Bo Malmberg's Theory Of Stages, Sanderson and Scherbov's Life Cycle Rescaling and Demographic Maturity, February 2006 | Download PDF version
I am currently writing a book with the provisional working title:
Population, the Ultimate non-Renewable Resource?
A Study of Ageing, Fertility and Global Imbalances
We are getting older.
This commonplace is both self-evident - individually we are always that little bit older, each and every day - and surprising - Niger is getting older, Mali is getting older, Somalia is getting older. This is surprising since these are, effectively, among the youngest societies on earth (Niger, median age 15.8, Mali, median age 16.35, Somalia, median age 17.59). Now everyone is aware that Japan is getting older, everyone is aware that Germany is getting older (these are currently the two oldest societies on the planet), but Niger, Mali and Somalia!
In fact, apart from 18 'demographic outliers' as identified in the 2005 United Nations Human Development Report, each and every country on the planet is getting older. Nor is this societal 'ageing' a recent phenomenon, it starts from virually the outset of what has become known as the demographic transition - a process which began in many European societies in the late 18th and early 19th centuries. This transition begins with a sudden and sustained drop in mortality, especially in infant mortality, as a result the society becomes 'suddenly young' since the child and youth cohorts rapidly become large in comparison with older age groups, and after this it is continuous ageing all the way. Global life expectancy, for example, has more than doubled over the past two hundred years, climbing from an estimated 25 years in 1800, to the present level of 65 for men and 70 for women. During this whole period maximum life expectancy has risen steadily by more than two years a decade
So if this work is about ageing, its starting point is that this ageing is not a new or recent phenomenon (the 'discovery of ageing' is of course more recent, but that is another story) or even a phenomenon which we should view with particular preoccupation. What about the end point? Well, here is the interesting part, there is no end point, as life expectancy continues to push ever onwards and upwards we will all be living longer, and to date there does not seem to be any special biological limit to this process. That is the good news.
There is some potential bad news however, and this comes with the how. As I have said, following the sharp mortality decline which characterises the onset of the modern demographic transition ageing commences, but historically it has done so at a relatively slow rate. The difficult part of the ageing process as it affects us today is that this ageing is now proceeding more rapidly, with the most recent evidence suggesting that those societies which began the transition later are ageing even more rapidly than their predecessors.
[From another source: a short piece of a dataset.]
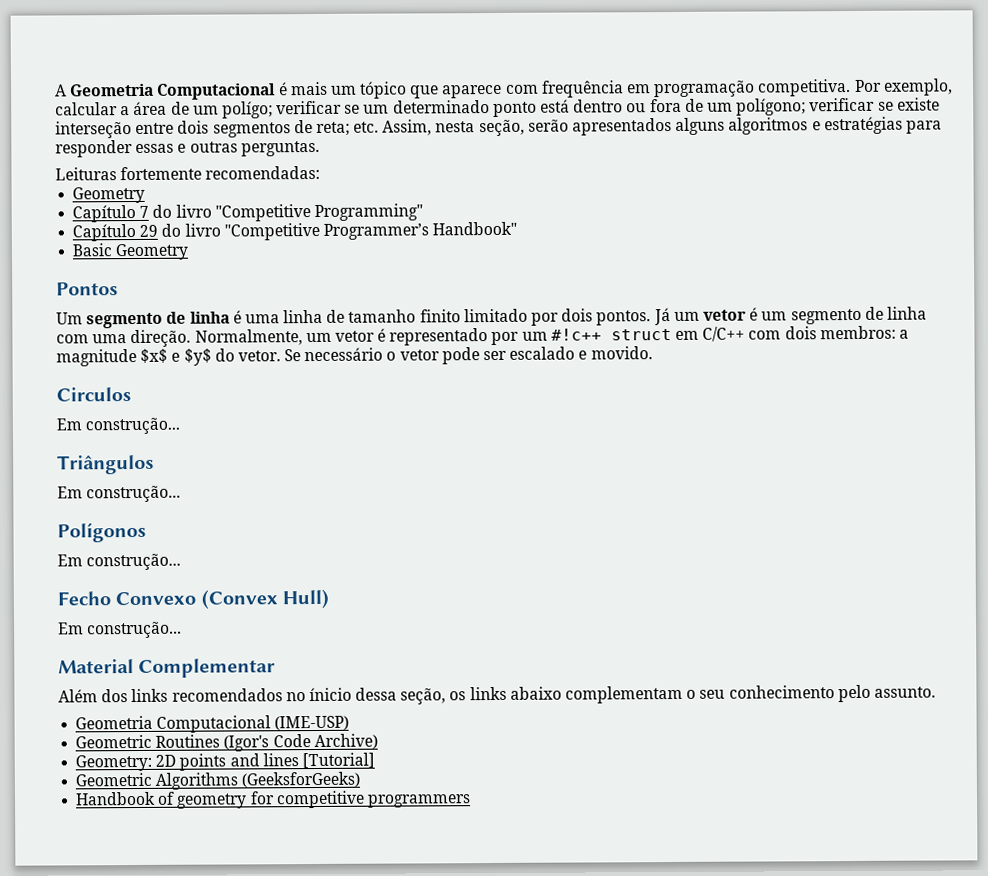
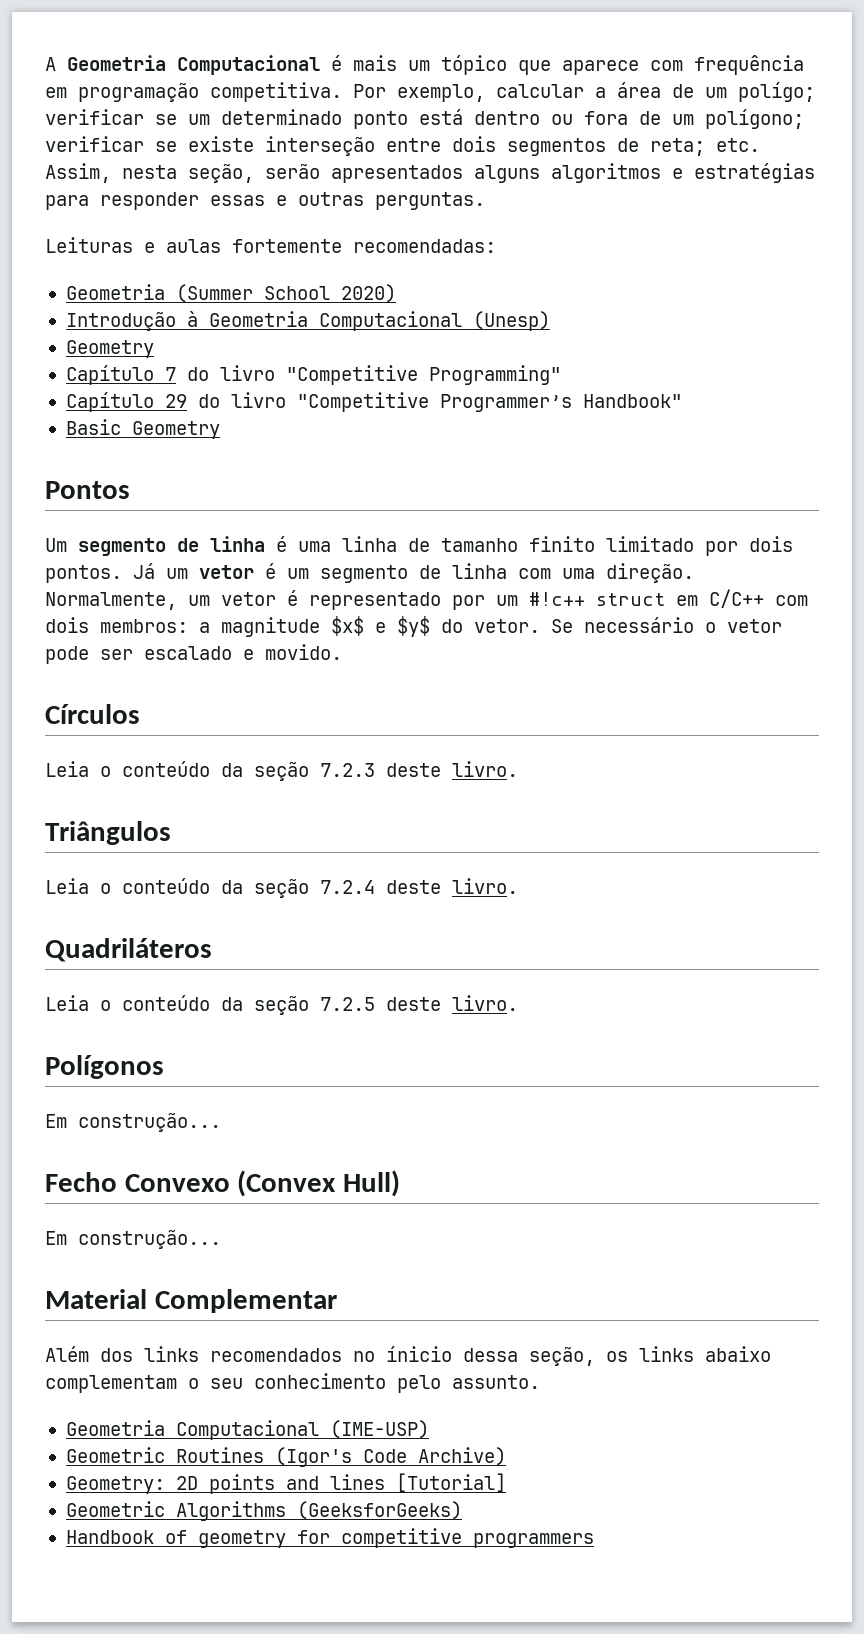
(117, 174) none -> [144,239,221,253] e aulas
(321, 172) none -> [65,284,396,303] [65,311,550,331] // Geometria (Summer School 2020) // Introdução à Geometria Computacional (Unesp)
[56,387,131,402] [56,417,181,435] [57,454,154,475] [57,485,182,503] Circulos // Em construção... // Triângulos // Em construção... -> [45,704,140,724] [45,761,518,781] [45,821,171,845] [45,878,518,898] [45,938,212,962] [45,995,518,1015] Círculos // Leia o conteúdo da seção 7.2.3 deste livro. // Triângulos // Leia o conteúdo da seção 7.2.4 deste livro. // Quadriláteros // Leia o conteúdo da seção 7.2.5 deste livro.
Countries like China and Brazil have experienced sharp declines in their birth rates accompanied by rapid increases in life expectancy. This means that the median age rises at historically unprecedented rates, and that these societies run the risk of becoming 'old' before they become 'rich', with old here, of course, being a fairly relative term.
Ageing then is produced by a combination of two processes, increasing life expectancy and declining fertility. Global life expectancy has more than doubled over the past two centuries, climbing from an estimated 25 years in 1800, to the present level of 65 for men and 70 for women. At the same time maximum life expectancy has risen steadily by more than two years a decade (Oeppen and Vaupel, 2002).
Perhaps the most significant detail on the fertility decline front has been the arrival of what is called below replacement fertility. This has come as something of a surprise since it is now clear that as well as lifespans having no known upper limit, fertility also seems to have no natural bottom level. Once upon a time it was thought that human fertility in modern societies would have a natural tendency to stabilise around pure replacement level. This idea, however, has no strong theoretical foundation, and also seems to lack empirical justification since fertility levels have now remained consistently below the theoretical replacement level of 2.1 children per woman for at least 25 years in 20 European countries and Japan, whilst between 1995 and 2000 a further 44 countries began to 'enjoy' below-replacement fertility. Such countries now include several Caribbean islands (Barbados, Cuba, Guadeloupe, Martinique, Puerto Rico and Trinidad and Tobago) as well as a number of countries in Eastern and South-Eastern Asia (China, the Democratic People’s Republic of Korea, Hong Kong SAR, Macao SAR, the Republic of Korea and Singapore) all of which have one thing in common: they have entered the below replacement zone even though their fertility only began its substantial decline well after 1950.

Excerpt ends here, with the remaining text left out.